Context
In this organisation, “Core” refers to the source transactional system (Dataverse), while “Analytics” refers to the downstream reporting warehouse.
The “storage solution” is a retention mechanism that archives completed activity records into a Cosmos database after a defined period.
This spike investigates whether the current Analytics logic correctly distinguishes between:
- archived records (which should remain analytically valid) and
- hard deleted records (which should be removed or anonymised)
The investigation uncovered ambiguity in how deletion and archival states are inferred downstream, creating potential data integrity and reporting risks.
Objective
The objective of this spike was to review and understand the storage solution and raise any questions or comments to discuss prior to next steps.
Observations
The current process does not distinguish between archived activity records and deleted activity records. Instead all records no longer in Dataverse are considered as deleted. This creates ambiguity between different types of records:
- Completed then archived (should be included in analytics)
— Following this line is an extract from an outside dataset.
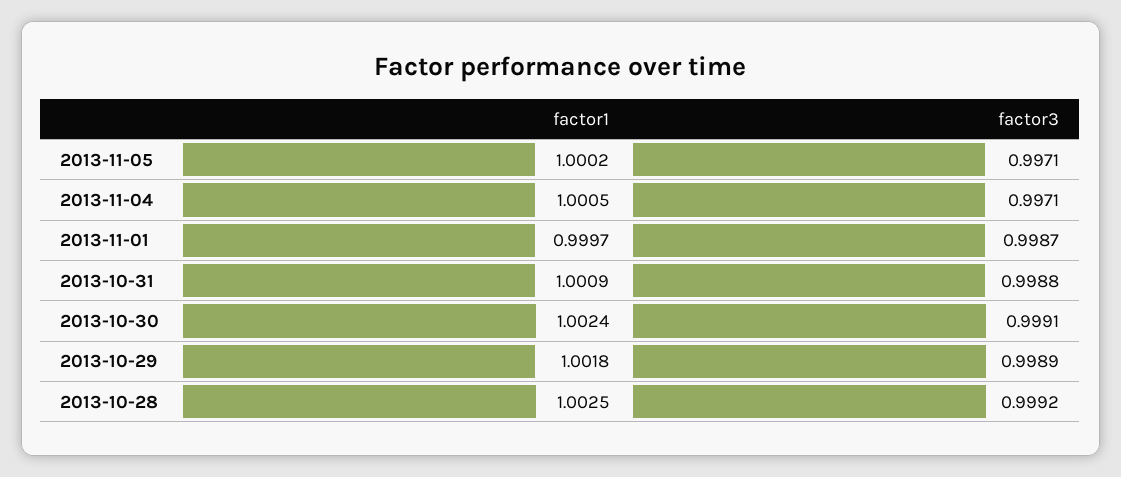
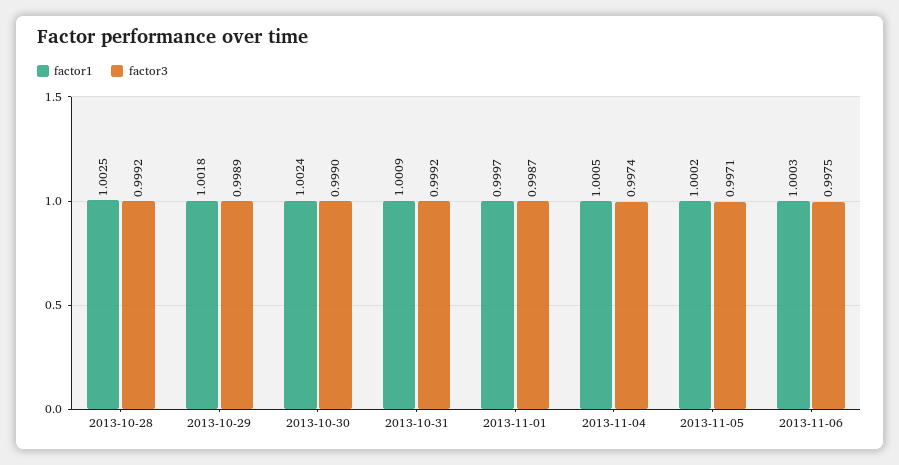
factor3, 2013-11-04: 0.9971 -> 0.9974
factor3, 2013-10-31: 0.9988 -> 0.9992
factor3, 2013-10-30: 0.9991 -> 0.999
factor1, 2013-11-06: none -> 1.0003
factor3, 2013-11-06: none -> 0.9975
- Deleted before completed (should be removed or anonymised)
Therefore there is a very real risk that we are marking activity records as deleted and anonymising them when in fact they are not hard deletions but archived records instead.
It is not clear whether Core itself tracks the difference between activity records that have been archived and records that have been hard deleted. Or whether this distinction is something Analytics will have to infer.
If Cosmos records cannot be altered (immutable), they provide a robust point-in-time log of archived activity. If however they are mutable, they may not be trustworthy to be used in Analytics logic.
Existing Logic
As I understand it, the existing logic is as follows:
- If a record exists in both Dataverse and Cosmos, it appears to be treated as a record which has been completed but not yet archived.
- If a record exists only in Cosmos, it appears to be treated as an archived record.
- If a record exists in neither, it appears to be treated as a deleted record (before or after completion).
Questions
- What is the mechanism in Core to distinguish between completed records and deleted records?
- Is it a change of state?
- Is it a change of status?
- Does an audit table get updated?
- If so, does Core expose this distinction to downstream systems? (Can we make use of this mechanism in Analytics?)
- If there is no mechanism and we are looking to infer record status from timestamps, what logic and which timestamp columns represent a completed record, a deleted record, a copied record?
- When the record is deleted from Cosmos before the end of the retention period, does Analytics process this case correctly? i.e. it is treated as a completed record prior to the deletion and then treated as a deleted record after.
- When a record is completed (and not deleted), is this treated correctly in Analytics?
- Judging by the examples it appears that Cosmos records are immutable but for completeness I would want that clarified.
- Are there any other instances / states that lead to activity records being copied to Cosmos e.g. if they are cancelled? And if so, do we need to factor these in?
- How many of the Analytics customers have this storage solution? (How big of a risk is this?)

What Happened Next?
This piece of work is still ongoing and the team is trying to fully understand the deletion and anonymisation process used in Core. Once this is understood we can then investigate what needs to be done in Analytics to mirror this logic.